- **Your task**
Your reply should be made up of every line in the records below that holds the string "included".

- **Before-and-after change records**
★ ★ ★ ★
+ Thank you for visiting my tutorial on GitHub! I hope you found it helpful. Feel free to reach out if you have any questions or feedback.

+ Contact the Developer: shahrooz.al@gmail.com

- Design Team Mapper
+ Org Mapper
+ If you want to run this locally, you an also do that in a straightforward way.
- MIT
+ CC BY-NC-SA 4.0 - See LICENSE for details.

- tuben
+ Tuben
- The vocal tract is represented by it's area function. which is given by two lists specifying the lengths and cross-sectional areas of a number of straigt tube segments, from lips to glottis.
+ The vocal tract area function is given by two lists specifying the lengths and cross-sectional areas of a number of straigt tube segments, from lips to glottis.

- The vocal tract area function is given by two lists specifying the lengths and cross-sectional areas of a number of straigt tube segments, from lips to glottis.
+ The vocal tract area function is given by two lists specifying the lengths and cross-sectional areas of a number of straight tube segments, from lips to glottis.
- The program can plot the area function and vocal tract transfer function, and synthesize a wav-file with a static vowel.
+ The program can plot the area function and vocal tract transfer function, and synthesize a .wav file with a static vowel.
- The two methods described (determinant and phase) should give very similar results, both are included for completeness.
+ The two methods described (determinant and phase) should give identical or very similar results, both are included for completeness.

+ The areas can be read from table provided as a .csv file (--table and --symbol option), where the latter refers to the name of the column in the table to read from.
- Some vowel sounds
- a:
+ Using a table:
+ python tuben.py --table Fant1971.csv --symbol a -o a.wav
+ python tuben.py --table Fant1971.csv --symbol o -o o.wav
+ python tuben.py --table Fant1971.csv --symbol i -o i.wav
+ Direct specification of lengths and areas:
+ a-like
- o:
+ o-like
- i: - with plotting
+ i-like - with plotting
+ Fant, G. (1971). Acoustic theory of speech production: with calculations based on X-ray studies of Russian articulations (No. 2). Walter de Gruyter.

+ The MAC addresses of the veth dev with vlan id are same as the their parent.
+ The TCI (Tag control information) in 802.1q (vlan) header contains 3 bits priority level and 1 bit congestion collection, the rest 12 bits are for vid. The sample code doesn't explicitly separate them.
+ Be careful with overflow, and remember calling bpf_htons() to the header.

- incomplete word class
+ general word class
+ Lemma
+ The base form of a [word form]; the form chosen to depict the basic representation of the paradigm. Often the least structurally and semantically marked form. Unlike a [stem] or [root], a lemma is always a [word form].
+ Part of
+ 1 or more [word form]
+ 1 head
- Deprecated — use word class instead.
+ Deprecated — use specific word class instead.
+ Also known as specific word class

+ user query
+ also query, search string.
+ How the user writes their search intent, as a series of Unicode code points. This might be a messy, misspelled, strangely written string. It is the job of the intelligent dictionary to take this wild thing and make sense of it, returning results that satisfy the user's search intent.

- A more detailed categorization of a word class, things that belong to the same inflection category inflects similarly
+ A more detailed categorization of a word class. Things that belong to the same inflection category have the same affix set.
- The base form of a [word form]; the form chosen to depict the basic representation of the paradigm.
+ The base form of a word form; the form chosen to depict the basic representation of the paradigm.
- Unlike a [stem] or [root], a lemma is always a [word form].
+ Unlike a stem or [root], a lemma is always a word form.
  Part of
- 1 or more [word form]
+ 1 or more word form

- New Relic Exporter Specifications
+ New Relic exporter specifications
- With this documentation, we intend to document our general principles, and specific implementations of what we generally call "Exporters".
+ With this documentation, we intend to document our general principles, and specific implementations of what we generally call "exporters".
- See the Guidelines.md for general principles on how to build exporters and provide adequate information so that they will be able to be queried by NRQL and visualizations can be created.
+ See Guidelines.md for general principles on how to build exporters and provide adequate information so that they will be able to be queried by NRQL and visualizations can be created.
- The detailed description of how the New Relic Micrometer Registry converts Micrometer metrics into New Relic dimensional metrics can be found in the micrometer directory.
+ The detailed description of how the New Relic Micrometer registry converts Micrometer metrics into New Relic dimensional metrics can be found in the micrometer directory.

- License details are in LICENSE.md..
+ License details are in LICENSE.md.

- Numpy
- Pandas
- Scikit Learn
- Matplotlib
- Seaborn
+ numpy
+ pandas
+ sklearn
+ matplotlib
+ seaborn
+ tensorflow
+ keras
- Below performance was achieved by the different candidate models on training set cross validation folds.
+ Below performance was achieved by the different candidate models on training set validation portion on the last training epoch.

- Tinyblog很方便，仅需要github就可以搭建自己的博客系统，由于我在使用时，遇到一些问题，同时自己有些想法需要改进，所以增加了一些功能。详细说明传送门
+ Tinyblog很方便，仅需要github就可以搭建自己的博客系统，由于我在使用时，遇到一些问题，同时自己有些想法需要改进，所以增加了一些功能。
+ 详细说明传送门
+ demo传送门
★ ★ ★ ★
- **Completed task**
- The two methods described (determinant and phase) should give very similar results, both are included for completeness.
+ The two methods described (determinant and phase) should give identical or very similar results, both are included for completeness.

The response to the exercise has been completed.